Although I contacted them separately, I discovered they were close friends already and consider one another non-romantic "platonic partners."

1. What does non-binary mean? 

Russell: Gender has historically been broken down into two categories — man and woman. I think people are generally starting to recognize that gender is a giant enigma with many diverse identities. 

I don't identify as female or male.

Rory: If you're looking at gender on a spectrum from male to female, non-binary could be anywhere outside of that spectrum or in between the male and female. 

The definition of non-binary is unique to the person who is identifying as non-binary — there's no universal definition of non-binary. 

2. How do you explain it to people?

Rory: The way that I describe it for myself, is just that I don't feel like I am inherently male or female, though I've been assigned female at birth, and one may look at me — in particular if they were to see me naked! — they'd be like, OK, you have the anatomy of what we typically think of as female. 

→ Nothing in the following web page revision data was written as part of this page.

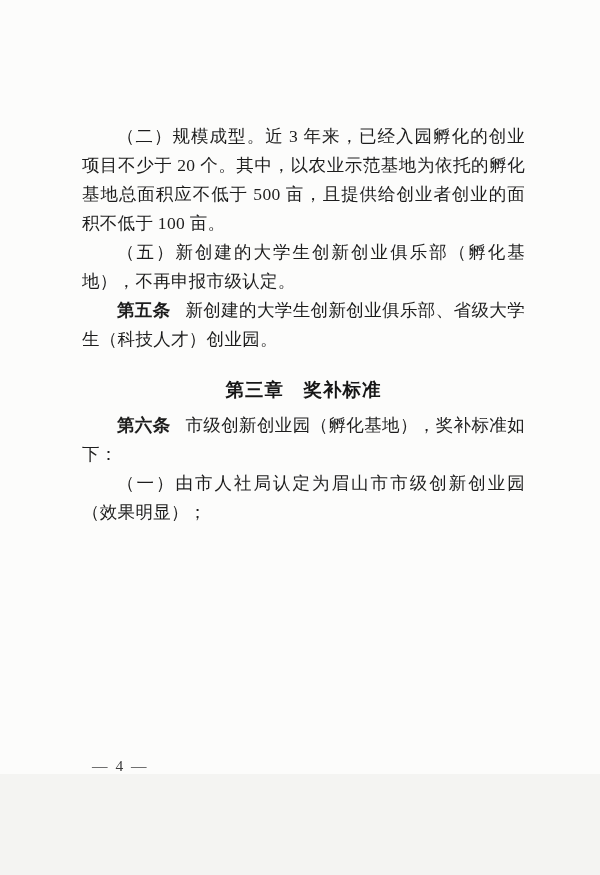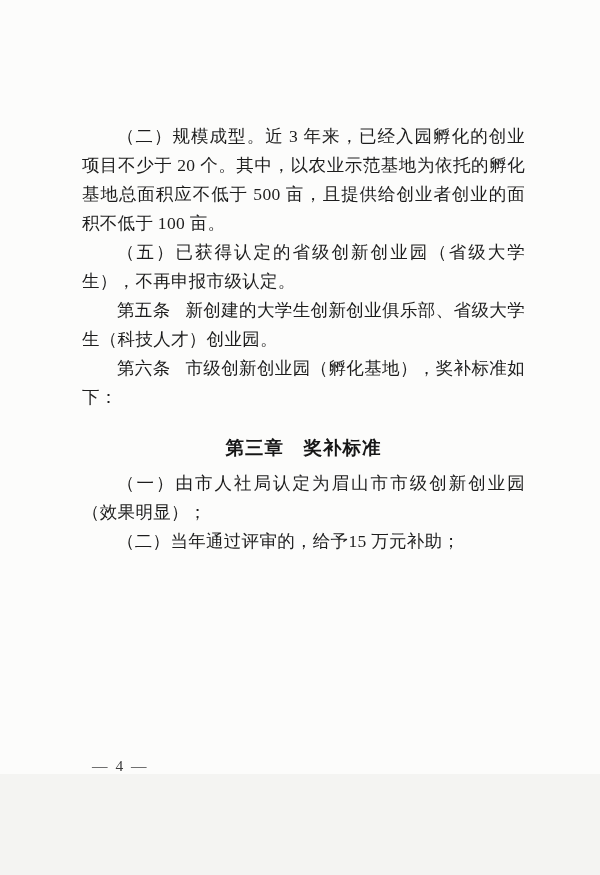--- a/index.html
+++ b/index.html
@@ -28,21 +28,21 @@
   }
   .para {
     margin: 0;
     font-size: 17.5px;
     line-height: 29px;
     text-align: justify;
     text-indent: 2em;
     letter-spacing: 0.3px;
   }
   .lead {
-    font-weight: 400;
+    font-weight: 700;
     margin-right: 0.85em;
   }
   .lead:empty {
     display: none;
     margin-right: 0;
   }
   .chapter-heading {
     font-size: 18.5px;
     font-weight: 700;
     text-align: center;
@@ -68,29 +68,28 @@
 </head>
 <body>
 
 <div class="page">
   <div class="content">
 
     <p class="para"><span>（二）规模成型。近 3 年来，已经入园孵化的创业项目不少于 20 个。其中，以农业示范基地为依托的孵化基地总面积应不低于 500 亩，且提供给创业者创业的面积不低于 100 亩。</span></p>
 
 
 
-    <p class="para"><span>（五）已获得认定的省级创新创业园（省级大学生），不再申报市级认定。</span></p>
+    <p class="para"><span>（五）新创建的大学生创新创业俱乐部（孵化基地），不再申报市级认定。</span></p>
 
     <p class="para"><span class="lead">第五条</span><span>新创建的大学生创新创业俱乐部、省级大学生（科技人才）创业园。</span></p>
 
+    <p class="para chapter-heading">第三章　奖补标准</p>
+
     <p class="para"><span class="lead">第六条</span><span>市级创新创业园（孵化基地），奖补标准如下：</span></p>
-
-    <p class="para chapter-heading">第三章　奖补标准</p>
 
     <p class="para"><span>（一）由市人社局认定为眉山市市级创新创业园（效果明显）；</span></p>
 
-    <p class="para"><span>（二）当年通过评审的，给予15 万元补助；</span></p>
 
 
   </div>
 
   <div class="footer">— 4 —</div>
 </div>
 
 </body></html>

But how I feel about myself and how I present my gender is that I really don't feel like I am male or female. In terms of my gender expression I'm perhaps more masculine presenting, but that being said I think there are a lot of non-binary people who are really trying to unpack and deconstruct all the assumptions we have about gender. 

'Finding this gender neutrality has been really important and empowering for me,' says Starkman, who has their preferred pronoun 'they' tattooed on their arm. (Rory Starkman/Facebook)

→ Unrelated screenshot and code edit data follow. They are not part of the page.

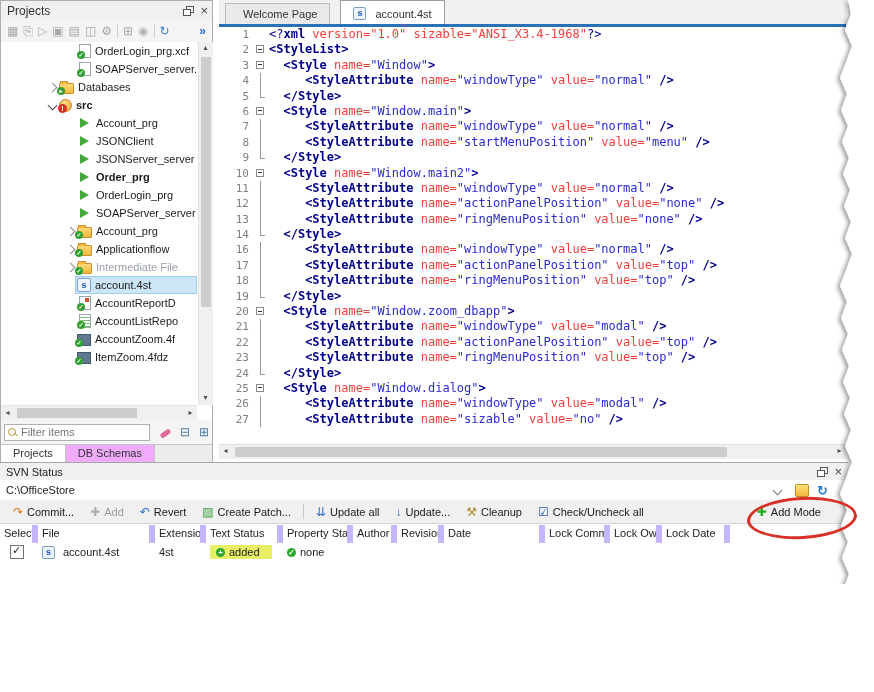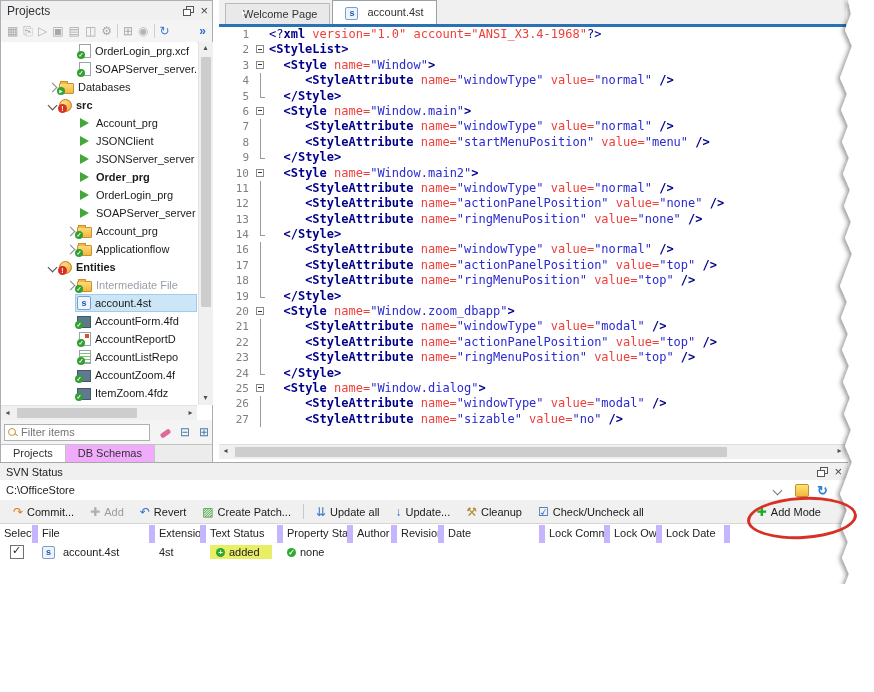--- a/index.html
+++ b/index.html
@@ -61,21 +61,21 @@
   .filterbox input{border:none;outline:none;flex:1;font:11px "Liberation Sans",sans-serif;color:#555;background:transparent;min-width:0;}
   .eraser{width:11px;height:5px;background:#e06a9a;border-radius:2px;transform:rotate(-35deg);display:inline-block;}
   .ficon{font-size:12px;color:#4a7aa8;margin-left:9px;}
   .ptabs{left:0;top:443px;right:0;height:17px;background:#ececec;border-top:1px solid #c3c3c3;display:flex;align-items:flex-end;}
   .ptab{padding:2px 12px 3px;border-right:1px solid #c3c3c3;background:#f0abfc;color:#333;}
   .ptab.active{background:#fff;border-top:1px solid #c3c3c3;margin-top:-1px;font-weight:normal;}
 
   
   .edit{left:219px;top:0;width:627px;height:458px;background:#fff;}
   .etabbar{position:absolute;left:0;top:0;right:0;height:24px;background:#f0f0f0;display:flex;align-items:flex-end;padding-left:6px;}
-  .etab{display:flex;align-items:flex-start;gap:5px;padding:4px 12px;background:#e9e9e9;border:1px solid #bcbcbc;border-bottom:none;margin-right:2px;color:#333;}
+  .etab{display:flex;align-items:flex-end;gap:5px;padding:4px 12px;background:#e9e9e9;border:1px solid #bcbcbc;border-bottom:none;margin-right:10px;color:#333;}
   .etab.active{background:#fff;border-color:#9aa0a8;padding-top:5px;}
   .wicon{width:11px;height:11px;border-radius:50%;background:radial-gradient(circle at 35% 30%,#7cc85a,#2f8a2f);position:relative;}
   .wicon::after{content:"";position:absolute;left:4px;top:3px;border-left:4px solid #fff;border-top:2.5px solid transparent;border-bottom:2.5px solid transparent;}
   .blueline{position:absolute;left:0;top:24px;right:0;height:3px;background:#2a72b8;}
   .code{position:absolute;left:0;top:27px;right:0;height:417px;overflow:hidden;background:#fff;}
   .crow{display:flex;height:15.4px;align-items:stretch;}
   .ln{width:30px;flex:none;text-align:right;padding-right:5px;color:#808080;font:11px/15.4px "DejaVu Sans Mono",monospace;}
   .fold{width:15px;flex:none;position:relative;}
   .fold.line::before{content:"";position:absolute;left:6px;top:0;height:100%;border-left:1px solid #9a9a9a;}
   .fold.end::before{content:"";position:absolute;left:6px;top:0;height:8px;border-left:1px solid #9a9a9a;}
@@ -278,32 +278,20 @@
             <span class="chev c"></span>
           </span>
           <span style="display: flex; flex: 0 0 auto;">
             <span class="ti folder">
               <span class="bdg">✓</span>
             </span>
           </span>
           <span class="tlabel">Applicationflow</span>
         </div>
         <div class="trow">
-          <span style="width: 44px; flex: 0 0 auto;"></span>
-          <span style="width: 14px; flex: 0 0 auto; display: flex; justify-content: center;">
-            <span class="chev e"></span>
-          </span>
-          <span style="display: flex; flex: 0 0 auto;">
-            <span class="ti ball">
-              <span class="bdg red">!</span>
-            </span>
-          </span>
-          <span class="tlabel bold">Entities</span>
-        </div>
-        <div class="trow">
           <span style="width: 62px; flex: 0 0 auto;"></span>
           <span style="width: 14px; flex: 0 0 auto; display: flex; justify-content: center;">
             <span class="chev c"></span>
           </span>
           <span style="display: flex; flex: 0 0 auto;">
             <span class="ti folder">
               <span class="bdg">✓</span>
             </span>
           </span>
           <span class="tlabel gray">Intermediate File</span>
@@ -311,32 +299,20 @@
         <div class="trow">
           <span class="selbg" style="left: 74px; right: 0px;"></span>
           <span style="width: 62px; flex: 0 0 auto;"></span>
           <span style="width: 14px; flex: 0 0 auto; display: flex; justify-content: center;">
             <span style="width: 6px; border: none;"></span>
           </span>
           <span style="display: flex; flex: 0 0 auto;">
             <span class="ti sfile">s</span>
           </span>
           <span class="tlabel">account.4st</span>
-        </div>
-        <div class="trow">
-          <span style="width: 62px; flex: 0 0 auto;"></span>
-          <span style="width: 14px; flex: 0 0 auto; display: flex; justify-content: center;">
-            <span style="width: 6px; border: none;"></span>
-          </span>
-          <span style="display: flex; flex: 0 0 auto;">
-            <span class="ti formf">
-              <span class="bdg">✓</span>
-            </span>
-          </span>
-          <span class="tlabel">AccountForm.4fd</span>
         </div>
         <div class="trow">
           <span style="width: 62px; flex: 0 0 auto;"></span>
           <span style="width: 14px; flex: 0 0 auto; display: flex; justify-content: center;">
             <span style="width: 6px; border: none;"></span>
           </span>
           <span style="display: flex; flex: 0 0 auto;">
             <span class="ti repf">
               <span class="bdg">✓</span>
             </span>
@@ -416,21 +392,21 @@
         <div class="etab active">
           <span><span class="ti sfile" style="width:11px;height:11px;line-height:11px;">s</span></span>
           <span>account.4st</span>
         </div>
       </div>
     <div class="blueline"></div>
     <div class="code" id="code">
         <div class="crow">
           <span class="ln">1</span>
           <span class="fold "></span>
-          <span class="codeline"><span class="tn">&lt;?</span><span class="tg">xml</span><span class="at"> version=</span><span class="at">"1.0"</span><span class="at"> account=</span><span class="at">"ANSI_X3.4-1968"</span><span class="tn">?&gt;</span></span>
+          <span class="codeline"><span class="tn">&lt;?</span><span class="tg">xml</span><span class="at"> version=</span><span class="at">"1.0"</span><span class="at"> sizable=</span><span class="at">"ANSI_X3.4-1968"</span><span class="tn">?&gt;</span></span>
         </div>
         <div class="crow">
           <span class="ln">2</span>
           <span class="fold box"></span>
           <span class="codeline"><span class="tg">&lt;StyleList&gt;</span></span>
         </div>
         <div class="crow">
           <span class="ln">3</span>
           <span class="fold box"></span>
           <span class="codeline">  <span class="tg">&lt;Style</span><span class="at"> name=</span><span class="vl">"Window"</span><span class="tg">&gt;</span></span>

3. How important is it that people refer to you as 'they' rather than 'he' or 'she'? 

Russell: 'They' is just the proper pronoun to use for me. It's incredibly important to me, it's just a part of who I am. 

It has actually created conflict when it hasn't needed to because it does throw people off. I make a point of correcting people. 

You can't really assume anybody's gender identity, ever.— Russell Louder 

Rory: I didn't grow up knowing that non-binary was out there. I did feel a certain way, but I didn't have the words and I only found the words a couple years ago. 

Since identifying as non-binary it has become more and more important to me to be referred to with they/them pronouns because using she/her pronouns is actually really uncomfortable because it doesn't align with how I see myself. I don't feel like 'she,' but I also don't feel like 'he.'

Hence, having it tattooed on me. People have pointed it out recently and said 'What's they?' And I'm like that's my pronoun, and it sort of helps me start that conversation because it's really hard to correct people when they're messing up along the way. 

People are typically pretty good about saying 'OK I will try but it might be hard for me.' And I say that's OK, because it was hard for me to change in my own head! 

4. How should people know what to call you? 

Russell: I'm kind of at the point where I think people should use gender-neutral pronouns when they don't know someone's gender. You can't really assume anybody's gender identity, ever. A lot of trans people tend to look gender ambiguous. People don't have to know but people should be receptive. 

'They is just the proper pronoun to use for me. It's incredibly important to me,' says Louder. (Russell Louder/Facebook)

5. Being non-binary has nothing to do with sexual preference, right? 

Russell: The more I think about identifying myself with who I am romantically or sexually involved with, the more confused I get! (laughs) I love who I love and it doesn't have to do with gender.

Rory: When I was identifying as female I identified as a lesbian, but that never quite felt right. I'm perfectly fine taking on the term gay now or queer in that I'm just not straight. 

6. How do people react when you tell them you are non-binary? 

Rory: If people haven't encountered these terms before it's really confusing. They're like, 'What do you mean?' We all grow up being told there's man and woman and they get together and make babies. (Both laugh) But I've never encountered any direct animosity.

7. How did your families react? 

Rory: They were like, sure, that's great, we'll call you whatever you want. I don't know how much they fully understand it but it's nice to see people making the effort to at least respect my pronouns. 

Because my family's pretty conservative for a long time I just wanted to be normal, so I tried to be a straight, cis woman and as an actor, I think I did a fairly good job! (laughs) 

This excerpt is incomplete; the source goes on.